Based on insights into who is really getting the job (plus exactly how they do it), this podcast is a new and simple approach to job interview preparation. Each episode is only five minutes long. This way, you can make progress even if you only have a couple of minutes. It contains one specific topic, gives you the relevant background and a clear and simple, step-by-step approach to help you prepare the perfect answers.
Visit www.InterviewPreparationSimplified.com for more information on how to prepare for an interview, to provide feedback or to make suggestions for upcoming episodes..
Employers use screening calls to decide whether or not it’s worth moving the applicant forward to the next stage of the hiring process. In this episode, I share a simple, five-step approach to help you ace that first call.
Hi and welcome to today’s episode, which is about preparing for screening interviews. These interviews, which usually don’t last longer than 15-30 minutes, are often conducted by one of the company’s recruiters, who want to assess whether or not it’s worth moving the applicant forward to the next stage of the hiring process. And, apart from positioning yourself as the right candidate, you will have the chance to ask smart questions that can help you determine if the job is right for you and provide valuable information that can save you time when preparing for the next round of interviews. So, let me share a simple, 5-step approach to help you ace that first call. If you want to dive deeper into any of these steps, tune in to my previous episodes.
Step 1: Your understanding of the role
MaMake sure you can summarize what the position is about and the results that the successful candidate will deliver in it. There are 3 reasons for this step being so important: first, it will enable you to focus on the most relevant things when answering questions during the screening interview; second, the recruiter might ask you what your understanding of the role is, and having an answer prepared can save you a lot of nerves during the call and, finally, it will enable you to ask the right questions. So, re-read the job description and summarize the role in 3-4 sentences.
Step 2: Your motivation
The recruiter will likely ask you why you are interested in the position. They want to make sure you are genuinely motivated to join their organization and have the right expectations towards the role. A good answer covers why it would make you proud to join the company, why it is an excellent cultural fit and why it is the right position for you. For example, a candidate applying to a company specializing in healthcare technology might say, “There are a couple of reasons why I want to work here. One is your track record of improving healthcare with innovative technology. I want to make an impact with my work, and, as part of your team, I could help solve some of the biggest healthcare problems. Also, I like that diversity is one of your core values. Working in a diverse environment inspires me and helps me broaden my horizons. Having worked in 5 different countries, I’m convinced I can add new perspectives to your team, and I like the role because I can contribute with my project management skills and 10+ years of industry experience. At the same time, with the additional responsibilities and the technology-focus of the role, it feels like a great next career step for me.”
Step 3: Your background
Be prepared to give a summary of your background and what you do at your current job. Your focus should be on what is most important for the role you are interviewing for, which you already identified in step 1. For example, let’s say you applied as an HR manager at a smaller company offering customer support services. In that case, a good answer could be, “I have 8 years of HR experience from companies such as X and Y. As an HR assistant, I facilitated various HR processes. For example, I improved the onboarding process, which resulted in a 30% increase in the new hire satisfaction score. After my promotion to HR specialist, I focused on employee development. One of my main responsibilities was setting up an entirely new leadership program for senior managers, which 95% of the 75 participants rated as highly valuable. Currently, I am an HR business partner for the customer service unit at company X. I have been responsible for a re-organization and for establishing new HR processes, and the unit’s Employee Net Promoter Score is now the highest in the entire company; also, as a result of the new performance management system I introduced, customer satisfaction has improved by 25%.”

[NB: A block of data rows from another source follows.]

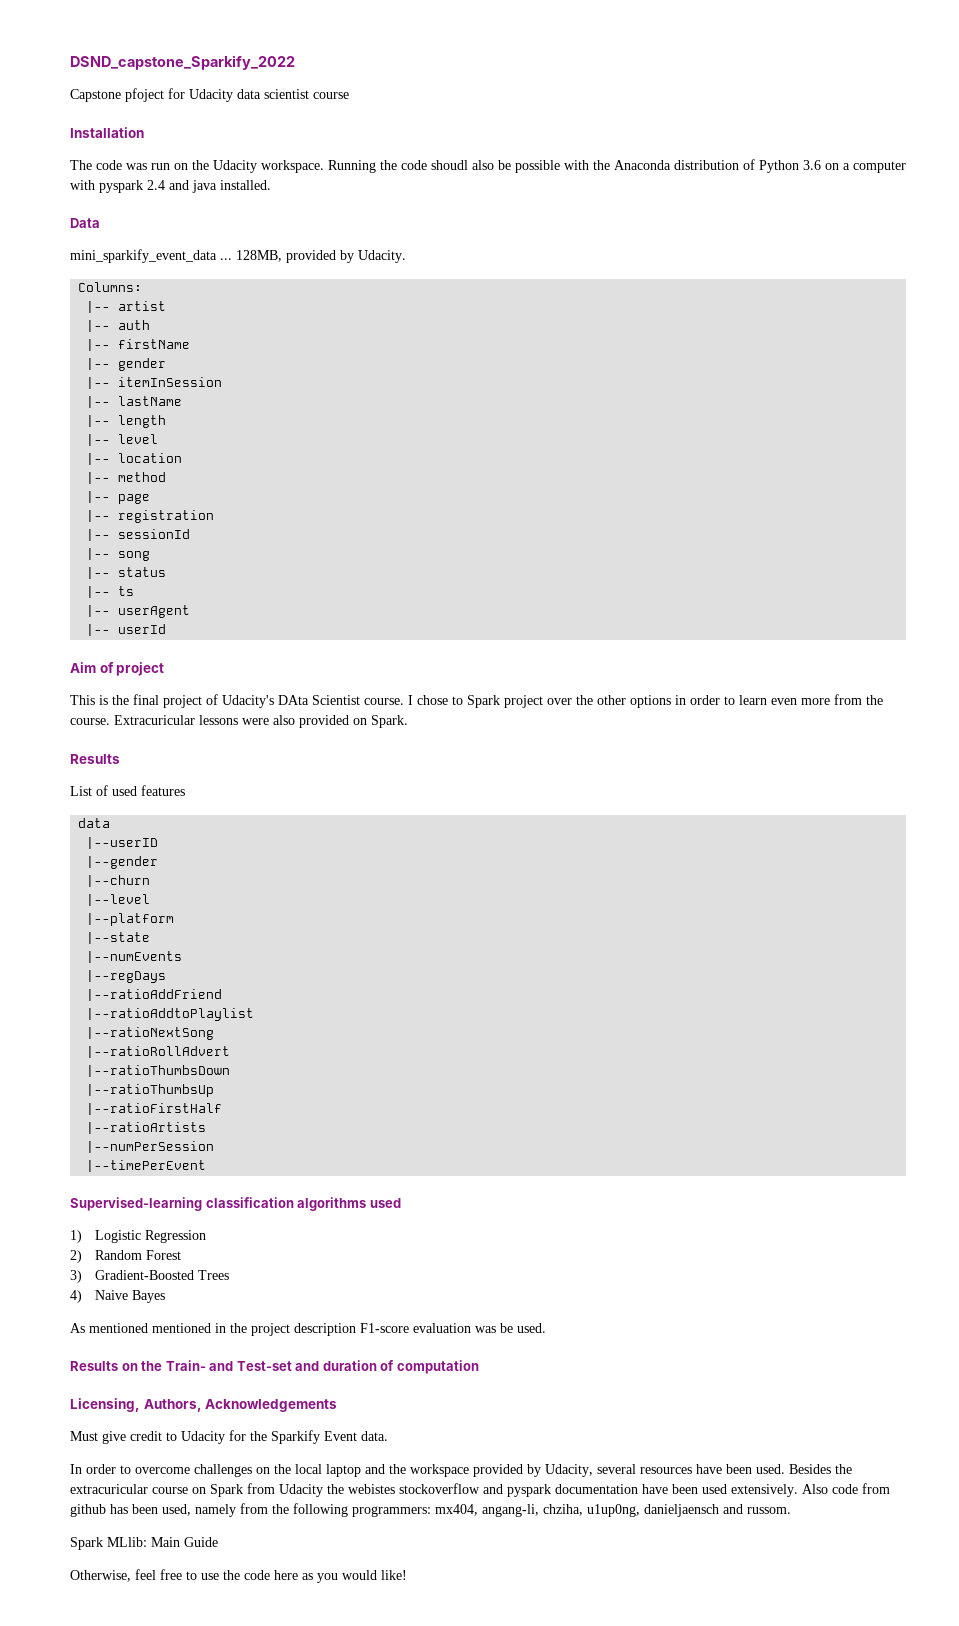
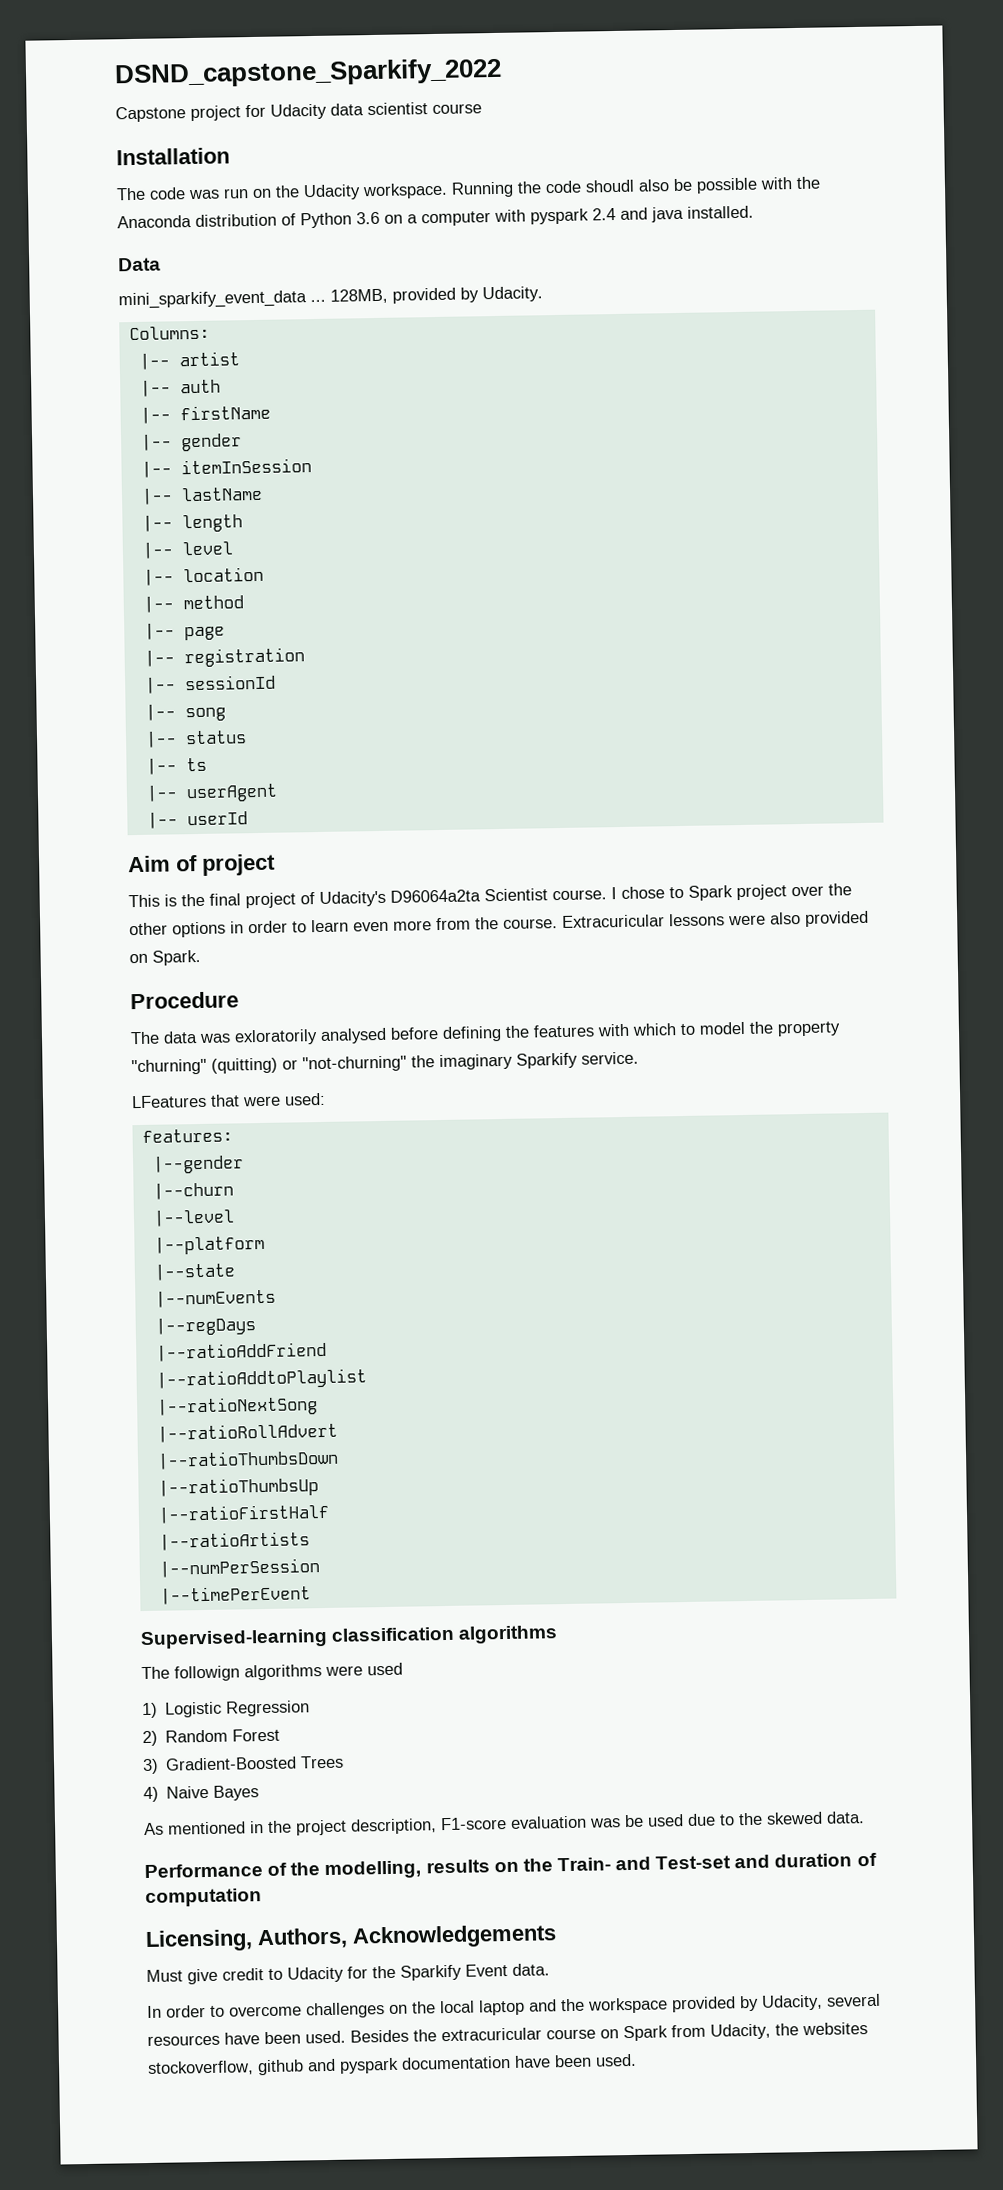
[125,88,164,102] pfoject -> [190,105,241,122] project
[278,695,309,705] DAta -> [390,889,481,903] D96064a2ta
[70,754,120,764] [70,785,185,796] [78,818,111,828] [86,837,159,849] Results // List of used features // data // |--userID -> [130,991,239,1010] [130,1021,841,1046] [131,1051,639,1076] [131,1092,326,1109] [141,1128,233,1143] Procedure // The data was exloratorily analysed before defining the features with which to model the property "churning" (quitting) or "not-churning" the imaginary Sparkify service. // LFeatures that were used: // features:
(367, 1204) none -> [141,1664,363,1682] // The followign algorithms were
[152,1323,211,1333] mentioned -> (246, 1828) none
[294,1323,356,1336] description -> [350,1818,437,1835] description,
[517,1323,546,1333] [70,1361,118,1371] used. // Results -> [647,1811,865,1827] [144,1859,490,1880] used due to the skewed data. // Performance of the modelling, results
[279,1483,480,1497] Udacity the webistes stockoverflow -> [710,2022,868,2040] [147,2059,304,2076] Udacity, the websites stockoverflow, github
[702,1483,890,1497] [70,1503,791,1517] [70,1537,218,1550] [70,1569,407,1583] used extensively. Also code from github has been used, namely from the following programmers: mx404, angang-li, chziha, u1up0ng, danieljaensch and russom. // Spark MLlib: Main Guide // Otherwise, feel free to use the code here as you would like! -> [595,2053,637,2067] used.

Step 4: Prepare for uncomfortable questions
The recruiter wants to identify potential red flags as early in the recruitment process as possible. Therefore, if you, for example, have changed jobs often, are applying for this position after just recently starting in your current role or have gaps in your resume, you should be prepared to answer potential questions addressing these points.
Step 5: Your questions
As mentioned before, the recruitment process is not a one-way street, so take the chance to ask questions. At the end of the screening interview, you should have a clear understanding of the position to make an informed decision as to whether or not you still are interested in it. So, ask about any aspect that might be important to you, such as whom you would report to, the size of the team or the types of projects you would work on. If not clearly stated in the job description, you could also ask what the 2-3 most important results are that a successful person in this position would deliver, which can help you focus on the right things in the following interviews. And to understand the next steps in the recruitment process, you could ask when they plan to fill the position, whom you would have the next interview with and if there are any specific areas you should prepare for, such as a case interview, behavioral interview questions or any types of tests.
TheThese were the 5-steps to preparing for a screening call. Thanks for listening, and I hope this was helpful to you.